Kamunun, ekonomide atılım için netleşmiş hedefleri ve bu hedeflere ulaşmak için belirlenmiş stratejileri yok. Olsaydı bugünkü kriz durumunda ve kalkınmışlık düzeyinde bulunmazdık.
Yine aynı kamu kesiminin finans kesimine yönelik bir politikası ve stratejisi de yok. Bunun için yaşanan krizlerde bir para piyasası bir de sermaye piyasası büyük darbe yiyor.
1980 krizi bir bankerlik krizi olarak son buldu. Sermaye piyasası yanında bankalar da darbe yedi. Bu krizin ardından şimdiki sermaye piyasasının hukuki ve kurumsal altyapısı kuruldu. 1994 krizi bankaları sıyırdı geçti, asıl büyük tahribatı sermaye piyasasında yaptı. Batan üç bankaya karşılık 16 aracı kurum iflas etti.
2001 krizi ise tam olarak bankaları vurdu. 19 bankaya el konuldu. Devlet garantisinden dolayı bankaların bu batışı mevduat sahiplerine ve banka müşterilerine zarar vermedi. Ancak asıl tahribatı sermaye piyasası müşterisinde yarattı. Çünkü banka hisselerine yatırım ve bu hisseler üzerinden ticaret, gerçeği yansıtmayan veya makyajlanmış bilançolara göre yapıldı. 19 banka ve iştirakinde 400 bine yaklaşan bir mağdur yatırımcı kitlesi ortaya çıktı. Devlet bankaları doğru denetleyemediği ve doğru bilanço açıklattıramadığı için sermaye piyasası yatırımcısı aldatılmış oldu. Bankacılık sektörü kurtarılırken sermaye piyasası yıkıldı.
* Sermaye piyasasının gücü- Bir piyasayı düzeltirken diğer bir piyasayı yıkan kamu kesimi, zarar verdiği taraftan şimdi özelleştirme için medet umuyor. Tıpkı geçmişte olduğu gibi. 1986'dan 2002 Şubat sonuna kadarki dönemde yapılan toplam özelleştirme 7 milyar 501 milyon dolara varıyor. Bunun yüzde 40'ını oluşturan 3 milyar 26 milyon dolarlık kısmı halka arz, borsada satış ve uluslararası halka arz şeklinde sermaye piyasasında gerçekleştirilmiş. Devlet yaptığı özelleştirmelerin yüzde 40'ını bu piyasada yapmış.
Şimdi yürütülen ekonomik programın bir parçası olarak ve asıl IMF'nin de isteğiyle, ideal zamanlama dikkate alınmadan sermaye piyasasında yeni satışlara başlandı. 174 milyon dolar olarak planlanan Petrol Ofisi'ndeki kamu hisselerinin satışına ön talep toplamada iki katı teklif gelince, hisselerin tümünün satılması gündeme getirildi. Satılacak tutar bir anda 340 milyon dolara çıkarıldı. Neyin karşılığında? Sermaye piyasası gücünün sayesinde.
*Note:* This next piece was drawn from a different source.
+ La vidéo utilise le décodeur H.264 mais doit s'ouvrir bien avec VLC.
* Almaya gelince var- Petrol Ofisi'nin satışının arkasından Tüpraş'ın üçüncü halka arzı gelecek. Tüpraş, Türkiye'nin en büyük şirketi. Yüzde 35'i halka açık. Bu oran yüzde 50'nin üstüne çıkacak. Tüpraş'ın halka arzıyla da birkaç 100 milyon dolarlık özelleştirme geliri sağlanacak. Yani en azından iki şirketin halka arzıyla 500 milyon doların üzerinde bir gelir elde edilebilecek.
Bu sırada özel sektör halka arzları gündeme gelmiyor. Yani devlet elini daha çabuk tutuyor. Banka kesimini kurtarmak adına baltaladığı bir piyasadan pay alıyor. IMF bu arzı piyasa kaldırır mı, kaldırmaz mı, bununla ilgilenmiyor. Devlet kendi uygulamalarıyla piyasaya verdiği zararla ilgilenmiyor. Ancak faydalanmaya gelince bu piyasadan hiç de geri kalmıyor.
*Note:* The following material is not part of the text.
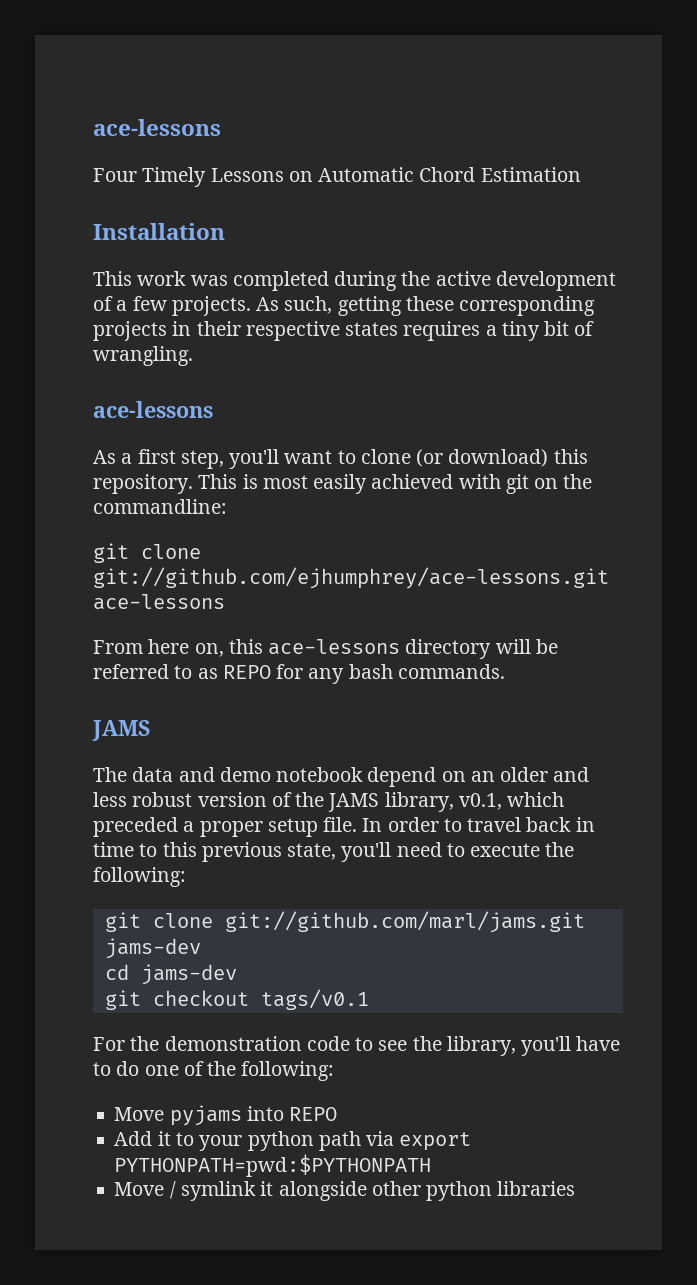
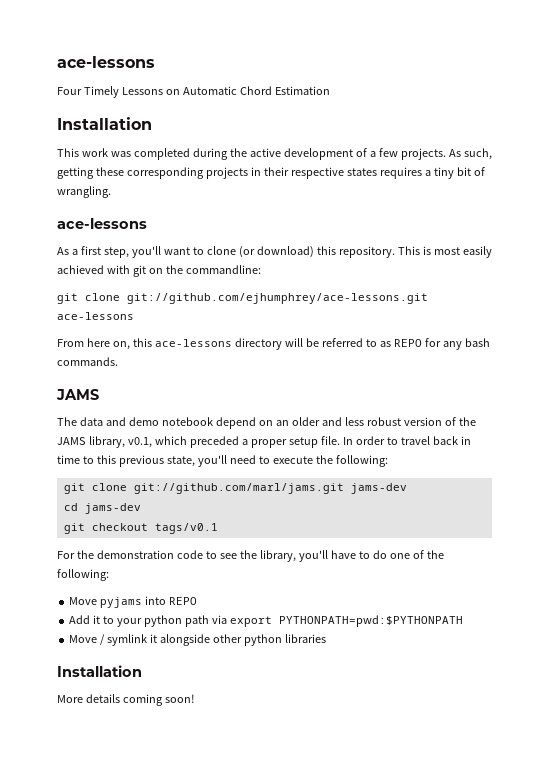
  Move / symlink it alongside other python libraries
+ Installation
+ More details coming soon!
* Alternatif gereği- Son ekonomik krizler de gösteriyor ki, para işi tek piyasanın hakimiyetine terkedilemeyecek kadar önemli. Olayın ikinci bacağını yaratmak ve dengelemek gerekli. Ekonominin tek finans bacağı üzerinde uzun süreli durması çok zor.
Devletin bankacılık tarafında gösterdiği titizlik sermaye piyasası tarafına da aynen yansımalı. Her şeyden de önemlisi, devletin ekonomide, para piyasasında ve sermaye piyasasında bir hedefi ve bu hedefe ulaşacak stratejisi olmalı. Yoksa ekonomide çok zaman kaybediyoruz.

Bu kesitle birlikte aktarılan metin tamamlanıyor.